- [Task goal]:
Your answer must be a single number: how many lines in the records below contain the word "大地湾以谷物为食的雉鸡就是一例".
━━━━━ Provided entries
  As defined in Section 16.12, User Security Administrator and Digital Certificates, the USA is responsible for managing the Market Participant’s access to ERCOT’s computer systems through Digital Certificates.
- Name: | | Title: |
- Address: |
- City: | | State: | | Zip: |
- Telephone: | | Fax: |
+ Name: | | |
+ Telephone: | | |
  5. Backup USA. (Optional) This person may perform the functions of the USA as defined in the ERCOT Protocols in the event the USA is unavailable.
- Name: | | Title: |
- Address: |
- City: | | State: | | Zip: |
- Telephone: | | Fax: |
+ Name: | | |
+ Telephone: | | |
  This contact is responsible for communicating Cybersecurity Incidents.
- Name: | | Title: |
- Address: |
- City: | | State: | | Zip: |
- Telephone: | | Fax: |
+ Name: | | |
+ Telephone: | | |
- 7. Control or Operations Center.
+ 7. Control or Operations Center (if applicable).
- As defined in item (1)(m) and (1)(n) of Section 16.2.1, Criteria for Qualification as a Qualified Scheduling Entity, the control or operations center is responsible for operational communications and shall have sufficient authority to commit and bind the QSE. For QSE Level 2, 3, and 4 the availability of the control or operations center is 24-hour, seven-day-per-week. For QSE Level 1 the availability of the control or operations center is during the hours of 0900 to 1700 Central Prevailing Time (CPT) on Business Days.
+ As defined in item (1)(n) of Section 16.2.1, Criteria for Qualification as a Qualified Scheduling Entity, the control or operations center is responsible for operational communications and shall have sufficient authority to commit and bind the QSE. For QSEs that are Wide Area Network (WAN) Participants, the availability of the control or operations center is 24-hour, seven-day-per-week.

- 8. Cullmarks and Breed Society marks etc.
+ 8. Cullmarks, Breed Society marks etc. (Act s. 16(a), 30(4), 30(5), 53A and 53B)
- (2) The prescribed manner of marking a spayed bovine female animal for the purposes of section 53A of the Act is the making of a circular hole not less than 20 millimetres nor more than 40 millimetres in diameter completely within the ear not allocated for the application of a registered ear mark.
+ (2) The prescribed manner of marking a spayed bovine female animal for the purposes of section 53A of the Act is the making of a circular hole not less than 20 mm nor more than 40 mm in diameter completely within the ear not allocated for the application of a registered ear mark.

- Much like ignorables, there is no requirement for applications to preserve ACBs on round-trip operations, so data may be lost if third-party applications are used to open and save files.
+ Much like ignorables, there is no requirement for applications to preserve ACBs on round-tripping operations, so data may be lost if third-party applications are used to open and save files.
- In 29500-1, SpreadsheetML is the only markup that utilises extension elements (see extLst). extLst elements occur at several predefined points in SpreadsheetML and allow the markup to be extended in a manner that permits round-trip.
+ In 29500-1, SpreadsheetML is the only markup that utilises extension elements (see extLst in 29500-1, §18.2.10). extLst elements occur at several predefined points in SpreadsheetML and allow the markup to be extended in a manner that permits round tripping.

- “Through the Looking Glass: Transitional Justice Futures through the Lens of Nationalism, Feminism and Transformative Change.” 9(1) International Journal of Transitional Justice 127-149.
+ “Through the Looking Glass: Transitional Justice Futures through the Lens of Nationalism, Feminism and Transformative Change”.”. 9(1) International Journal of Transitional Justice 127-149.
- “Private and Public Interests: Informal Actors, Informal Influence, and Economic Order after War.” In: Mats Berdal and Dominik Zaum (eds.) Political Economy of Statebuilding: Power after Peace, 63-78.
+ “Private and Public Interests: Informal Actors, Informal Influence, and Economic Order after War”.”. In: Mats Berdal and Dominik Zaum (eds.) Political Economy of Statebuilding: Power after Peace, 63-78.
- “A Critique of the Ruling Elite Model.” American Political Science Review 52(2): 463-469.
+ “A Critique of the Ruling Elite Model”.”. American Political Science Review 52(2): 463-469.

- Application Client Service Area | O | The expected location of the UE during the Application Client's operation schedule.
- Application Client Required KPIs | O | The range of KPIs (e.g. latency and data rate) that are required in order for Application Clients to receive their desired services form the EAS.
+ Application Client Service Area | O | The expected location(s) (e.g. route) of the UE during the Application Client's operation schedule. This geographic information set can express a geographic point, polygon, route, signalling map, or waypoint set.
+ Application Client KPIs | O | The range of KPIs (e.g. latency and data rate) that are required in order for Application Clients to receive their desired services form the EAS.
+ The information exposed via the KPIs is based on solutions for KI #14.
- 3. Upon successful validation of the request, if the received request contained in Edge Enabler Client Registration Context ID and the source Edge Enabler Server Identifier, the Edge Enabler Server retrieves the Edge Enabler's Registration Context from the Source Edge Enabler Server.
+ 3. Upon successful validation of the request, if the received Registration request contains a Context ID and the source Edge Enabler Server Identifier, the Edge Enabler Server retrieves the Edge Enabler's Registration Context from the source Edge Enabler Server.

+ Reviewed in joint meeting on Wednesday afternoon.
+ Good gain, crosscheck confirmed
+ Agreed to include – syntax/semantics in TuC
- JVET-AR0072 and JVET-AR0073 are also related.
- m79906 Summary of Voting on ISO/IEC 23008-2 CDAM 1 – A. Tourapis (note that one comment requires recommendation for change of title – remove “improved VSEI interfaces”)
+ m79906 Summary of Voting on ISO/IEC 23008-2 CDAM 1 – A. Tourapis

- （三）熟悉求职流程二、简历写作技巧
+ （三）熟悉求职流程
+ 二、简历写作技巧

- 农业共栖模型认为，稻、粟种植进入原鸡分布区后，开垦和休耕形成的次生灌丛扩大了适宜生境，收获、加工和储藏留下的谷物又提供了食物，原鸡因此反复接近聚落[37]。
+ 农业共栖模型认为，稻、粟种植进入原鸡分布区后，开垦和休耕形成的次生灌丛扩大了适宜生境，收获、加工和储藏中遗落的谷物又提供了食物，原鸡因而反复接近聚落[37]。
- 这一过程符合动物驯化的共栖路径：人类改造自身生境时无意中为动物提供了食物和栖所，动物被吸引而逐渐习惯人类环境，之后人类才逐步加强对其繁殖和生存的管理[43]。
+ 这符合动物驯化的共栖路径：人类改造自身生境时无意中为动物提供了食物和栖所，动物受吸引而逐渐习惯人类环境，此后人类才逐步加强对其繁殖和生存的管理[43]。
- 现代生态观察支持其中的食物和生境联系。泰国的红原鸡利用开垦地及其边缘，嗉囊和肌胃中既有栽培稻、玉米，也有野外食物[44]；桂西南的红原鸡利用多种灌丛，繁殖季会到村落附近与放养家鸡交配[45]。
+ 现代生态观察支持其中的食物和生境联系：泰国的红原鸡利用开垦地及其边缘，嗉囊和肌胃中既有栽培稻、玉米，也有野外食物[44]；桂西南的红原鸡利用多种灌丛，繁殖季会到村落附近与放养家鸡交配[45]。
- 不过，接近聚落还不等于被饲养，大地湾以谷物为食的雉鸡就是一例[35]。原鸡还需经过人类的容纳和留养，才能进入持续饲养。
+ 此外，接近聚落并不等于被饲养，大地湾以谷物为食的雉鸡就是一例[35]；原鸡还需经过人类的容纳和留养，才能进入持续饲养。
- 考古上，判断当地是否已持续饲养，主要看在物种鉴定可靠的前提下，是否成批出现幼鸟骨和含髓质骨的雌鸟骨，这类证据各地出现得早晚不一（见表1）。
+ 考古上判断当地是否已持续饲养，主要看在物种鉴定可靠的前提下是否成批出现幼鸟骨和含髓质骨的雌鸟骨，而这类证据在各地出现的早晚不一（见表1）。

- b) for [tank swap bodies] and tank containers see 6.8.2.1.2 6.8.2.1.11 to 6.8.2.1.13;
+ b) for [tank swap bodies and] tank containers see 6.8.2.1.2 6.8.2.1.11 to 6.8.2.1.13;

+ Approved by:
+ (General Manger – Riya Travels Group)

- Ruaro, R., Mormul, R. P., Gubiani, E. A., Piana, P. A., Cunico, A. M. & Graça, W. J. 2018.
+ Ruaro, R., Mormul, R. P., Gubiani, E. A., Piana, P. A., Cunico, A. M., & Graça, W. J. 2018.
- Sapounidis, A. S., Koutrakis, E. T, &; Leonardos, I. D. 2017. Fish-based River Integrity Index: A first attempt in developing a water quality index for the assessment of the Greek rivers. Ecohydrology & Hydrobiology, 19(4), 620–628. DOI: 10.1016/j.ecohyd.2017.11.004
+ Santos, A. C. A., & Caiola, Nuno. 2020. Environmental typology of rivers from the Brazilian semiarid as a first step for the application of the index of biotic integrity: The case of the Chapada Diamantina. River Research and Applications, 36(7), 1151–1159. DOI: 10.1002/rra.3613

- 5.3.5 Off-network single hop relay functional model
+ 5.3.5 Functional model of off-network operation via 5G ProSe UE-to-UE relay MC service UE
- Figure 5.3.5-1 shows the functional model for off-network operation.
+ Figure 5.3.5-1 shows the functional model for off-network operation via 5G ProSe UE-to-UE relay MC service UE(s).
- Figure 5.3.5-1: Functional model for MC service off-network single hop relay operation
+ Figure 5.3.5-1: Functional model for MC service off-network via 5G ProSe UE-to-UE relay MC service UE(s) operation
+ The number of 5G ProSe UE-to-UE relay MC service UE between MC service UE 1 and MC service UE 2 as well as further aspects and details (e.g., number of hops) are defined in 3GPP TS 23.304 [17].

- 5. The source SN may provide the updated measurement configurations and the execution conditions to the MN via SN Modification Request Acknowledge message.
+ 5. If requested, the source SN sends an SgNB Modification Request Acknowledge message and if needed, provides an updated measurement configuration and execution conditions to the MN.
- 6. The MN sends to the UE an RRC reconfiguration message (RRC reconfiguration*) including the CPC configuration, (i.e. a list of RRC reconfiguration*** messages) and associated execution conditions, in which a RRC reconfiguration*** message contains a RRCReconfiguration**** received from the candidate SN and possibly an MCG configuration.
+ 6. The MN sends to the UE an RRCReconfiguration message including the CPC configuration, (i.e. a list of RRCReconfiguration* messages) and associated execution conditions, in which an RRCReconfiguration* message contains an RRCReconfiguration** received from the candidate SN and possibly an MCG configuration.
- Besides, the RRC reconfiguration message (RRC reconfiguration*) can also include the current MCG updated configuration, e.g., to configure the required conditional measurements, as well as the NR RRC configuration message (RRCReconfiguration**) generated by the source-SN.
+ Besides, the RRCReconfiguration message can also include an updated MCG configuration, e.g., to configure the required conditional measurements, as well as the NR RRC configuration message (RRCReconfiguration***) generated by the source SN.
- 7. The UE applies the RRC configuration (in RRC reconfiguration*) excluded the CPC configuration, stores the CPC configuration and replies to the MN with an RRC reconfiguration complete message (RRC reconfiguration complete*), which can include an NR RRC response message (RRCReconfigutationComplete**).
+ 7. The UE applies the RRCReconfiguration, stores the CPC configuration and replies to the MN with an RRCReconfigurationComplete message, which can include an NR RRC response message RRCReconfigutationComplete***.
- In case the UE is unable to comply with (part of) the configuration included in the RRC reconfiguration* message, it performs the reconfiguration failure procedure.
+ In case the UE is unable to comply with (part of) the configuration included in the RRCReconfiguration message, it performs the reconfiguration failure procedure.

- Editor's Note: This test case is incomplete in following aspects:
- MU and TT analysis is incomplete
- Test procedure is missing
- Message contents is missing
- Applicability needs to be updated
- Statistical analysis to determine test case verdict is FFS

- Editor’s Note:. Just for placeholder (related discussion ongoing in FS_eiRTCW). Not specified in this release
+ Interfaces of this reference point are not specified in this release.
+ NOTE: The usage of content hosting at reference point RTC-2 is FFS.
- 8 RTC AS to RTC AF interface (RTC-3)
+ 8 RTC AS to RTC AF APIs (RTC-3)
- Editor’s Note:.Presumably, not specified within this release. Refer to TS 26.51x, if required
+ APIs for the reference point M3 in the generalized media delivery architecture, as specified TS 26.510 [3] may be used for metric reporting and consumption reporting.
━━━━━━━━━━
- [Output below]:
2